От его простоты и добродушия не осталось и следа.

Глава 3

Искусство допроса

Декабрь 1917 г. Новочеркасск

Латышеву отвели небольшую комнату на первом этаже добротного двухэтажного здания в центре старого заснеженного сада. Здесь и располагались оперативно-аналитический и секретно-агентурный отделы контрразведки. Если не считать охрану, вестовых и истопников, в особняке было немноголюдно. Не больше десятка офицеров, и почти со всеми Юрий Митрофанович через два дня успел перезнакомиться. Он был приятно удивлен, что все его новые коллеги оказались не кровожадными костоломами, а людьми образованными, интеллигентными, с хорошим чувством юмора. Теперь он уже не сомневался, что Самохвалов прав и все, что болтают про КР – обычная чушь, продиктованная недоброжелательностью и предвзятостью. Уж он-то разбирался в людях, никогда его новые знакомцы не смогли бы пойти на подлость, жестокость, провокацию. Все они были такими же, как и он, офицерами, присягавшими царю и отечеству, конечно, помятыми войной и от этого ставшими резкими и циничными. А то, что трех спутников Челюсти расстреляли в подвале на следующее утро, было вполне оправданно: бандиты и убийцы это вполне заслужили.
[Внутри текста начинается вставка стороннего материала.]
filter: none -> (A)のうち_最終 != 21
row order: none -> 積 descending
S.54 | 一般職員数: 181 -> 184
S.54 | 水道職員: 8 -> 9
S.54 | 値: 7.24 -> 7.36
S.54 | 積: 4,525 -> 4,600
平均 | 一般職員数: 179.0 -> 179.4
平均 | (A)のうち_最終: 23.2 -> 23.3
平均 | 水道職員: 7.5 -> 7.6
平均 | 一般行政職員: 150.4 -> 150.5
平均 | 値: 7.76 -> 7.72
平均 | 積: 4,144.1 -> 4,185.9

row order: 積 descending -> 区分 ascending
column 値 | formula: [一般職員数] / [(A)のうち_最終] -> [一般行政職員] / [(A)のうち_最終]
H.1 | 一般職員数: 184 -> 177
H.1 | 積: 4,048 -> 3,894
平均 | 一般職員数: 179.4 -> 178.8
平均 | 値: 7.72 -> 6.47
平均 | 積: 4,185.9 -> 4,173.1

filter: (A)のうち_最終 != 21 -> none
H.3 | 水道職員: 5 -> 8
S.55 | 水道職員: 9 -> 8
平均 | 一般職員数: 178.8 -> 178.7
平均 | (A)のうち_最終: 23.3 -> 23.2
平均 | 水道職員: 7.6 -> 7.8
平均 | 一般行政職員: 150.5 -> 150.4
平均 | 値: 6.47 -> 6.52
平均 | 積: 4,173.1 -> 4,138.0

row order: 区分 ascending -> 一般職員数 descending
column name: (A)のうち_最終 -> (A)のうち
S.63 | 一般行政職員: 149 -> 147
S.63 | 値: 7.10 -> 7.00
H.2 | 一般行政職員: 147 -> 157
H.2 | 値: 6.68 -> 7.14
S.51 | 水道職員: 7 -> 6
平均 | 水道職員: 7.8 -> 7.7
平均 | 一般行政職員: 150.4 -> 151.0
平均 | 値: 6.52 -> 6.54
Юрию Митрофановичу даже нравилось свое новое положение, он чувствовал себя теперь выше и значимее обычных строевых офицеров, ощущал причастность к клану избранных, могущественному тайному обществу.

Он изучил особо секретные циркуляры, регламентирующие работу КР, и узнал много интересного. Оказалось, что допрос первой степени предполагает психологическое воздействие на допрашиваемого, его запутывание в логических противоречиях и неточностях собственных показаний. При второй степени допрашиваемый подвергается унижениям, оскорблениям, разрушается его самоуважение и самооценка, нивелируется социальная значимость личности. Третья степень включает физическое воздействие, безусловно обеспечивающее положительный результат, и применяется тогда, когда другие меры оказались бесполезными. И еще он обратил внимание, что ликвидация «объекта» поручается дознавателю по делу как лицу, уверенному в установленной виновности.

Что ж, в конце концов, это разумно. Не сразу переходить к крайним мерам, а только в случае, если все другие не помогли достигнуть цели. И с дознавателем правильно: не станет же нормальный человек расстреливать невиновного!